Dr Umakanta Hazarika, in his book, Politics of Love and Nationalism, writes about the women who dared to stand up to society and worked in Agarwala’s film. Hazarika says that Handique was barely 16 years old when she was introduced to the filmmaker by a cousin of hers. Agarwala carefully groomed her to emote in front of the camera and she went on to make history.
But Handique paid a heavy price for the stand she took. She and her family were ostracised by her village, till her family apologised to the village Panchayat for her ‘misdeeds’. Her family continued to reject her and she spent her days in a cowshed. And she was ‘condemned to remaining single’ all her life as no one was prepared to marry a girl who had addressed the hero in a film as ‘Bongohor Deo’ or ‘dear husband’. It was unheard of then!

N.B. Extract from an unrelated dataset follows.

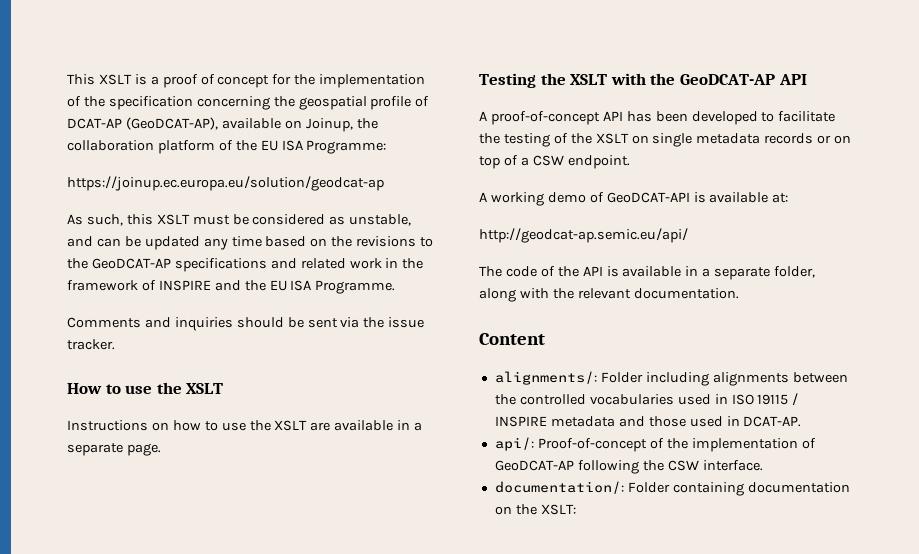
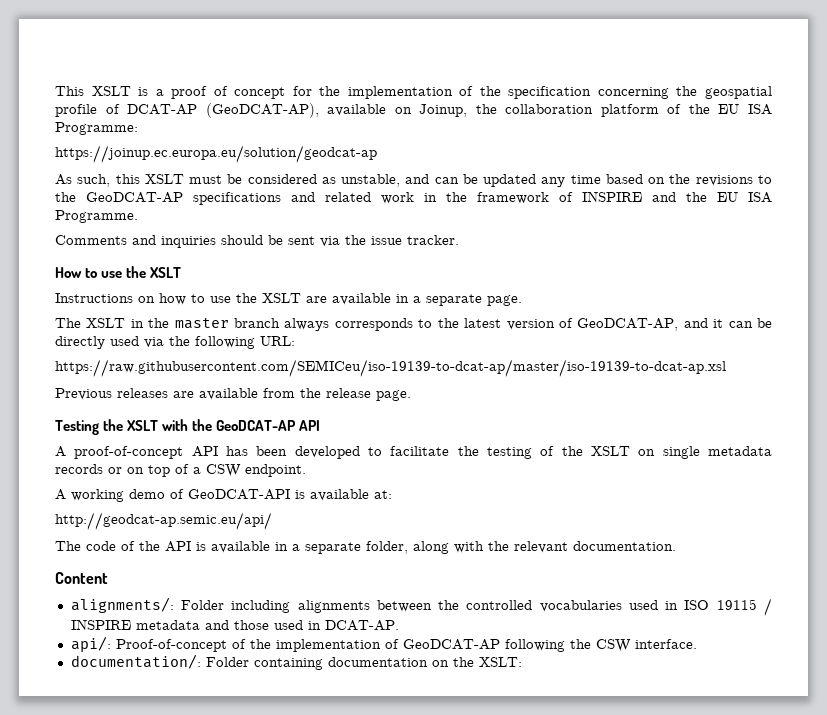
(161, 449) none -> [55,318,772,331] [55,336,295,349] [55,359,726,377] [55,388,411,401] // The XSLT in the master branch always corresponds to the latest version of GeoDCAT-AP, and it can be directly used via the following URL: // https://raw.githubusercontent.com/SEMICeu/iso-19139-to-dcat-ap/master/iso-19139-to-dcat-ap.xsl // Previous releases are available from the release page.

It wasn’t easy for other actresses either, like Mohini Rajkumari, Dineswari Ray Bhuyan, Makun, Brteswari Rajkumari and Raseswari Hazarika. Although these women belonged to prominent families and were encouraged to act in movies, they still faced severe social disapproval for going against established norms. Despite the hardships their choices entailed, they cut a new path for women in Assam and kick-started a change in socio-cultural perspectives.
On 10th March 1935, Joymoti finally released. It was screened at Raunak cinema in Calcutta. The premier show was graced by Pramathesh Baruah and he was very impressed by Agarwala’s work, but the public wasn’t. The film didn’t do well at the box office and Agarwala suffered debilitating financial losses.
The zealous filmmaker wasn’t fazed. Agarwala made a second film, Indramalati, which released in 1939, but ill-health prevented him from making any more movies and the onslaught of cancer took its toll. Agarwala died on 17th January 1951, at the age of 47, at his ancestral home Poki in Tezpur.
Agarwala was a pioneer in more ways than one. Besides the obvious – being the founder of Assam’s film industry – his movies made bold political statements and both the films he made cast women in very prominent roles. His contribution to art and culture, the emancipation of women, and their social and economic independence is still felt in Assam today.